Our microarray experiments identified a number of genes and expressed sequence tags (ESTs) that are differentially expressed in cell lines that are sensitive and resistant to oxaliplatin. Among the 254 transcripts that were used in at least one of the 30 ‘leave-one-out’ cross-validation loops, several of them have a known role in apoptosis (Table 1). The serine/threonine kinase Protein Kinase C alpha (PKCα) has been associated with cell survival and the suppression of apoptosis (Deacon ; Orlandi ). PKCα was represented twice in our cDNA microarray and both probes demonstrated that expression levels were lower in cell lines with a higher apoptotic response to oxaliplatin. This is in good agreement with previous reports demonstrating that PKCα levels modulate the cellular response to cisplatin and oxaliplatin (Johnson ; Orlandi ). The transcription factor NFκB has been shown to be frequently deregulated in colorectal tumours, and it is associated with increased proliferation and resistance to apoptosis induced by chemotherapeutic agents (Garg and Aggarwal, 2002; Orlowski and Baldwin, 2002). Here we found that the NFκB inhibitor epsilon (NFKBIE) is expressed at higher levels in the more sensitive cell lines. This is consistent with a recent report showing that donwregulation of the transcriptional activity of NFκB significantly sensitises colorectal cancer cells to cytotoxic effects of oxaliplatin (Rakitina ). In addition, the recently identified apoptosis inhibitor AVEN (Chau ) was found to be expressed at higher levels in cell lines that showed reduced apoptosis in response to oxaliplatin.

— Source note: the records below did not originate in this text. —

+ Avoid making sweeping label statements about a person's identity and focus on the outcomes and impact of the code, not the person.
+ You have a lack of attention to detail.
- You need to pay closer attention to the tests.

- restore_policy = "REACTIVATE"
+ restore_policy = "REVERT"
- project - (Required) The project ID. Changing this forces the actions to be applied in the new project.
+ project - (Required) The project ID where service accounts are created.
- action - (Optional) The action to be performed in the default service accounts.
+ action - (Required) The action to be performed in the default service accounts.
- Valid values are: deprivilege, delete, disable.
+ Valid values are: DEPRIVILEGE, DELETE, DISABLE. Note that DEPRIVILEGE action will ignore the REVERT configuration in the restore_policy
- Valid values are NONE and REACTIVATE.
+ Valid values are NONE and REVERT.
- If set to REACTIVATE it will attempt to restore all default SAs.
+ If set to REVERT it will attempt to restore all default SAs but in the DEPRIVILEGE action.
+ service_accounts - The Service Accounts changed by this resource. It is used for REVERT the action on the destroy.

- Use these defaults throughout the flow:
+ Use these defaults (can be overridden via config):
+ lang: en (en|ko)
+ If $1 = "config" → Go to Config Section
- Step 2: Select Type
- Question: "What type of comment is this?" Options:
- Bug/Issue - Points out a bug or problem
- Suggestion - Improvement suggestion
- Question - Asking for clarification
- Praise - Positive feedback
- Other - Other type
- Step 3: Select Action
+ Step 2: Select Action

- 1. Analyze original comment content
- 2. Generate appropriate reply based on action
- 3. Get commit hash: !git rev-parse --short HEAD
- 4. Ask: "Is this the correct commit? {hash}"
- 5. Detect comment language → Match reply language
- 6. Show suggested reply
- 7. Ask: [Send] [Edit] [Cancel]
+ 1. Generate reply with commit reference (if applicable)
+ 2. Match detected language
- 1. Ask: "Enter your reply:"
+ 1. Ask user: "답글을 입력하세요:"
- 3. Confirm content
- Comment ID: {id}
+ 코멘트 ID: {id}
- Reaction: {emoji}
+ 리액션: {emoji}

The cytotoxic activities of oxaliplatin are believed to be linked to DNA damage, and the levels of expression of the DNA repair endonuclease ERCC1 (excision repair cross-complementing 1) have been shown to be inversely correlated with response to oxaliplatin (Shirota ; Arnould ). Although ERCC1 was not represented in the 9K chips used in this study, our microarray analyses identified at least four genes involved in DNA repair mechanisms that were significantly correlated with the ability of oxaliplatin to induce apoptosis in colorectal cancer cells (see Table 1). The histone acetyltransferase HTATIP (HIV-1 Tat interactive protein, 60 kDa), postmeiotic segregation increased 2-like 6 (PMS2L6), general transcription factor IIH, polypeptide 1 (GTF2H1), and the DNA ligase LIG4, showed higher levels of expression in cell lines that are more resistant to oxaliplatin treatment. In fact, at least LIG4 has been shown previously to confer resistance to the related platinum compound cisplatin (Chipitsyna ).

In summary, this study investigates the molecular mechanisms underlying the cytotoxic effects of oxaliplatin in colorectal cancer cells in an attempt to identify different means of predicting response to this chemotherapeutic agent. We demonstrate that exposure of proliferating colorectal cancer cells to oxaliplatin induces a G2/M arrest and a molecular cascade of events consistent with an intrinsic mechanism of apoptosis. Moreover, the cytotoxic effects of oxaliplatin were shown to be Bax and p53 dependent using and isogenic in vitro system. Importantly, we demonstrate that the expression profile of untreated tumour cells can be used to predict response to oxaliplatin, and that this approach outperforms the accuracy of p53 mutational status as a predictive marker. The efficacy of this microarray-based approach to predict response to oxaliplatin remains to be confirmed in vivo. Collection of tumour samples from suitable patient populations is currently ongoing at our institution to test the value of these approaches, although completion of the study is dependent upon prolonged follow-up periods to assess response to therapy.